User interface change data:
Content starts
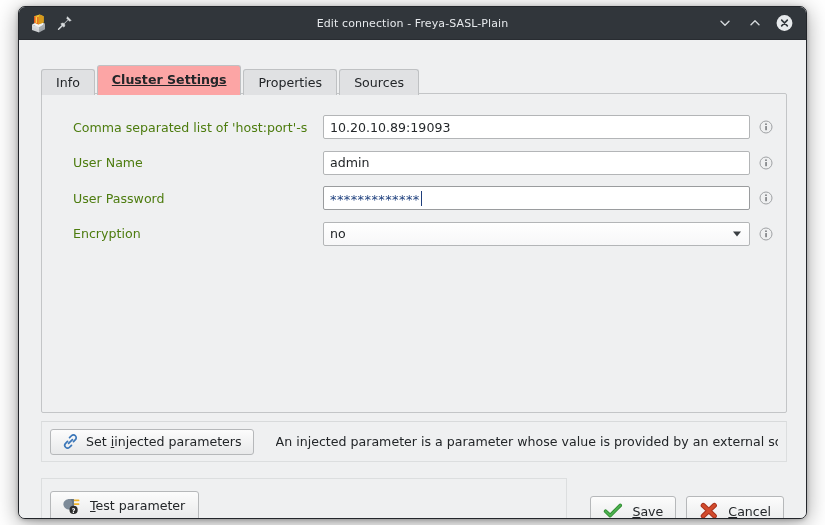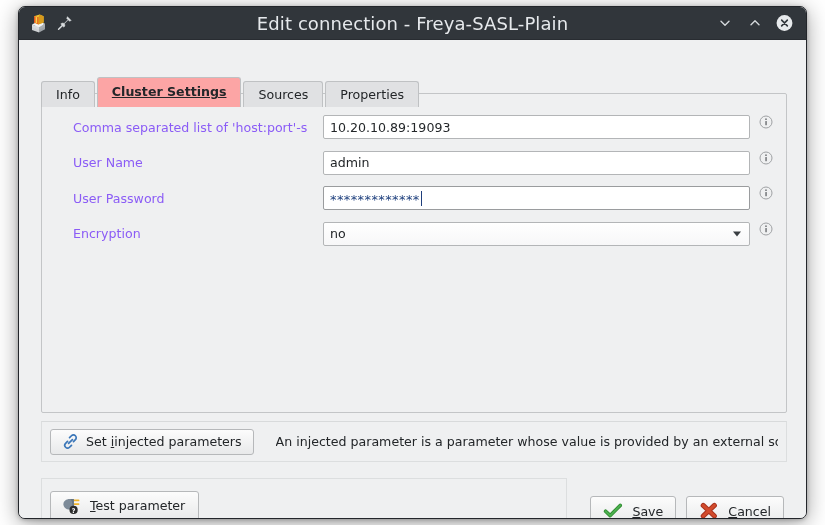--- a/index.html
+++ b/index.html
@@ -64,7 +64,7 @@
     right: 0;
     text-align: center;
     color: #e6e9ec;
-    font-size: 18px;
+    font-size: 11px;
     letter-spacing: 0.1px;
     pointer-events: none;
   }

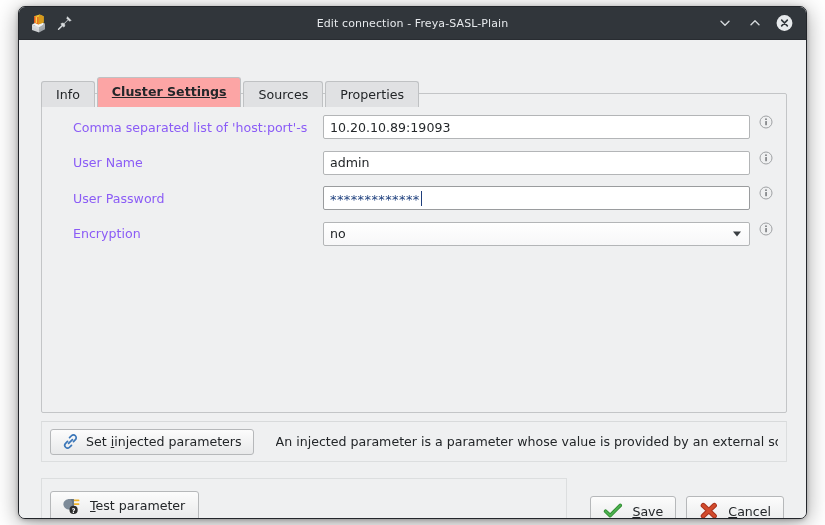--- a/index.html
+++ b/index.html
@@ -97,7 +97,7 @@
   .tabstrip {
     position: absolute;
     left: 22px;
-    top: 36px;
+    top: 24px;
     display: flex;
     align-items: flex-end;
     height: 30px;

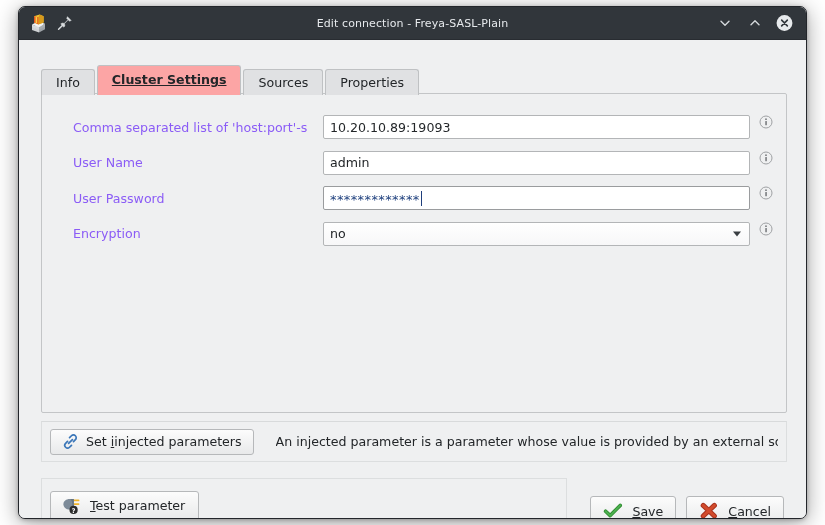--- a/index.html
+++ b/index.html
@@ -381,8 +381,8 @@
       <div class="tabstrip">
         <div class="tab">Info</div>
         <div class="tab active">Cluster Settings</div>
+        <div class="tab">Properties</div>
         <div class="tab">Sources</div>
-        <div class="tab">Properties</div>
       </div>
 
       <div class="tabpanel">

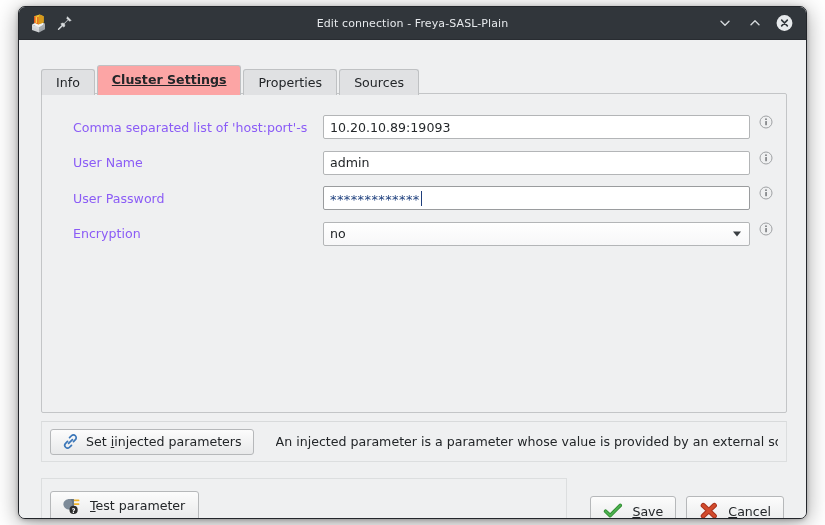--- a/index.html
+++ b/index.html
@@ -159,7 +159,7 @@
   .form-label {
     width: 250px;
     font-size: 12.6px;
-    color: #8b5cf6;
+    color: #4d7c0f;
     flex: none;
   }
   .field-wrap {

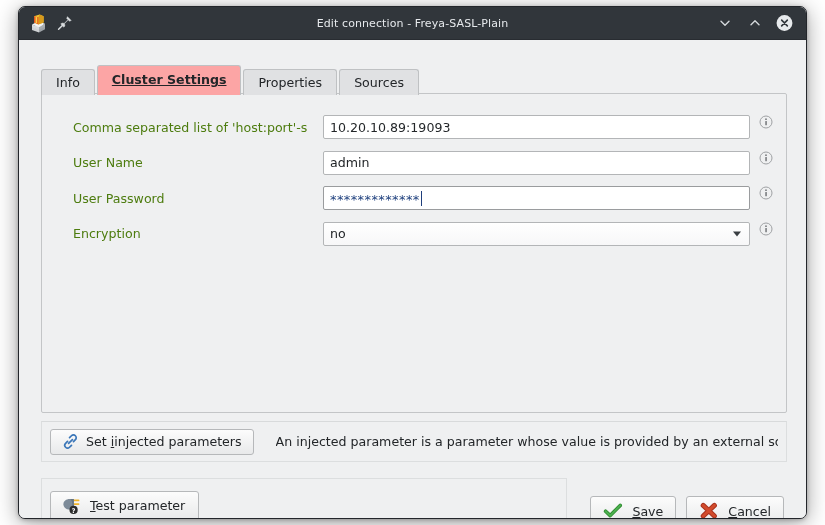--- a/index.html
+++ b/index.html
@@ -166,6 +166,7 @@
     position: relative;
     flex: 1;
     display: flex;
+    align-items: center;
   }
   .txt {
     width: 100%;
Content ends
Description of the task -> Return each entry exactly as it stands above, apart from any images.

Written response ->
--- a/index.html
+++ b/index.html
@@ -64,7 +64,7 @@
     right: 0;
     text-align: center;
     color: #e6e9ec;
-    font-size: 18px;
+    font-size: 11px;
     letter-spacing: 0.1px;
     pointer-events: none;
   }

--- a/index.html
+++ b/index.html
@@ -97,7 +97,7 @@
   .tabstrip {
     position: absolute;
     left: 22px;
-    top: 36px;
+    top: 24px;
     display: flex;
     align-items: flex-end;
     height: 30px;

--- a/index.html
+++ b/index.html
@@ -381,8 +381,8 @@
       <div class="tabstrip">
         <div class="tab">Info</div>
         <div class="tab active">Cluster Settings</div>
+        <div class="tab">Properties</div>
         <div class="tab">Sources</div>
-        <div class="tab">Properties</div>
       </div>
 
       <div class="tabpanel">

--- a/index.html
+++ b/index.html
@@ -159,7 +159,7 @@
   .form-label {
     width: 250px;
     font-size: 12.6px;
-    color: #8b5cf6;
+    color: #4d7c0f;
     flex: none;
   }
   .field-wrap {

--- a/index.html
+++ b/index.html
@@ -166,6 +166,7 @@
     position: relative;
     flex: 1;
     display: flex;
+    align-items: center;
   }
   .txt {
     width: 100%;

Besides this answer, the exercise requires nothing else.